Aggregated accident analyses for certain transportation facilities including road segments, intersections, and recently emphasized traffic analysis zones (TAZs) have been thoroughly studied in the forms of accident frequency and accident rates [1, 2]. The major approach in those studies is to use regression models to make connections between number of accidents and attributes of these facilities, such as geometric and traffic characteristics of road segments and socioeconomic and demographic properties of TAZs. Past studies can readily consider many aspects of accident data as well as deal with some critical issues. For example, the earlier models based on the Poisson distribution actually rely on the nature of the Poisson process of accident occurrence , the negative binomial distribution improves the Poisson model by introducing the consideration of overdispersed data  and later more advanced zero-inflated models involve the specification of excessive zero counts  into the model. It is no doubt that these advanced models have discovered the nature of accident counts in different respects. However, for the purposes of traffic safety evaluation, the value of accident frequency or accident rate is less informative to reflect the magnitude of accident risks because it cannot take the severity attributes of each accident into account.

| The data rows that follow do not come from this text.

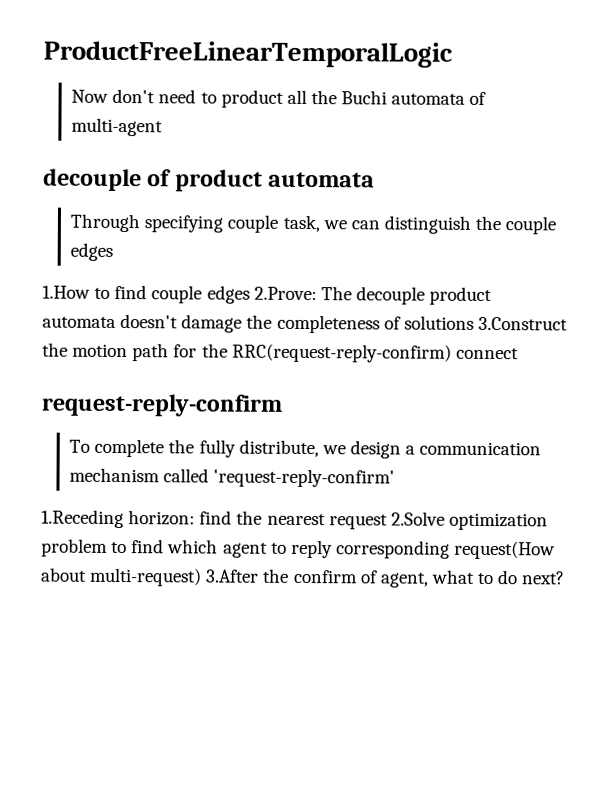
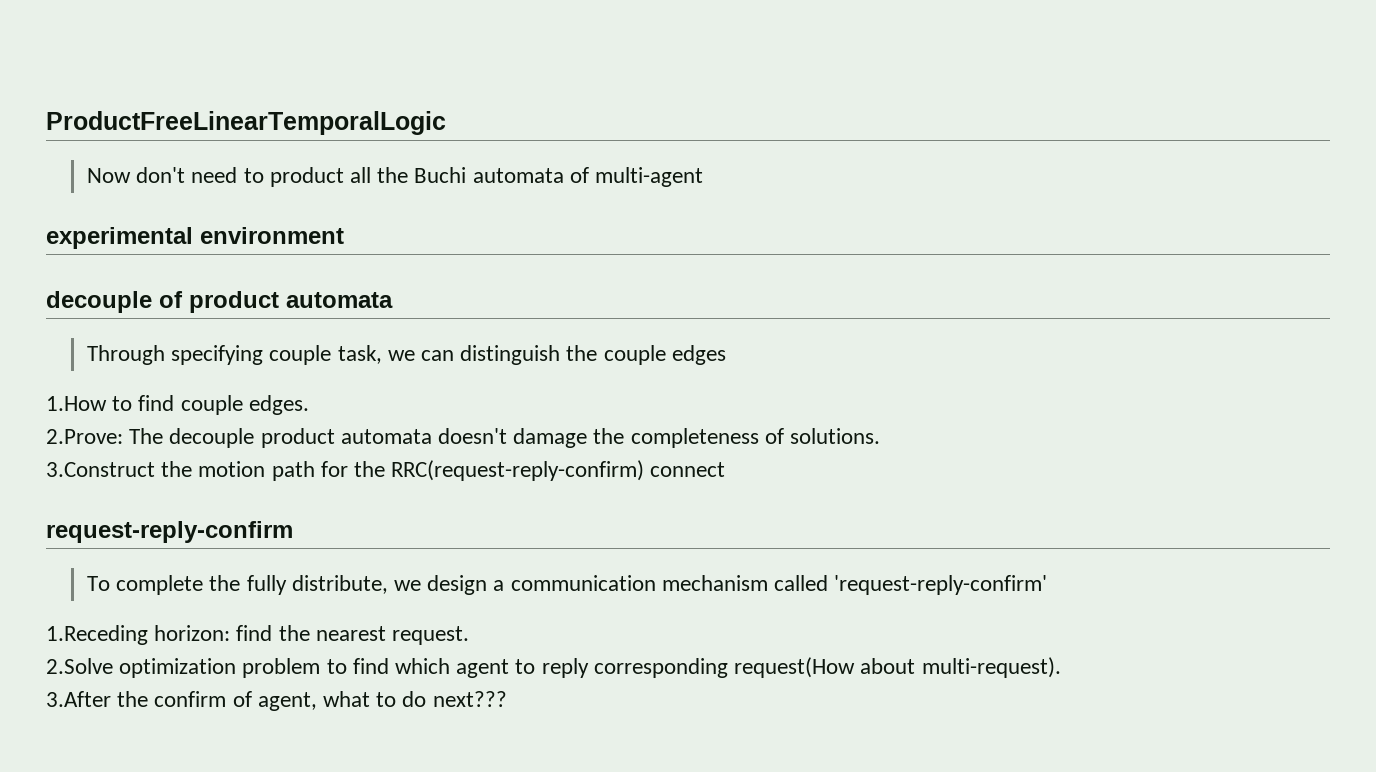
+ experimental environment
- 1.How to find couple edges 2.Prove: The decouple product automata doesn't damage the completeness of solutions 3.Construct the motion path for the RRC(request-reply-confirm) connect
+ 1.How to find couple edges.
+ 2.Prove: The decouple product automata doesn't damage the completeness of solutions.
+ 3.Construct the motion path for the RRC(request-reply-confirm) connect
- 1.Receding horizon: find the nearest request 2.Solve optimization problem to find which agent to reply corresponding request(How about multi-request) 3.After the confirm of agent, what to do next?
+ 1.Receding horizon: find the nearest request.
+ 2.Solve optimization problem to find which agent to reply corresponding request(How about multi-request).
+ 3.After the confirm of agent, what to do next???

Generally, a comprehensive risk function for safety evaluation should be able to measure the expected harmfulness of each accident and some practical analysis  raises such consideration for risk analyses. Such risk function actually contains two sources of information, namely, the chance of accident occurrence and harmfulness of each accident. Nevertheless, most previous studies neglect the severity information in measuring safety risks, and the exception would be several multivariate analyses in which a predefined distributional form of accident frequency for different levels of severity is adopted [7–9]. These multivariate models provide inference on the correlative relationships among accident frequencies for different severity levels, but they also cannot provide a single risk measurement for the purpose of safety evaluations. Towards this end, one of the objectives of this study seeks to define a single risk measure that can comprehensively capture the compound effect of accident occurrence and harmfulness on AHI.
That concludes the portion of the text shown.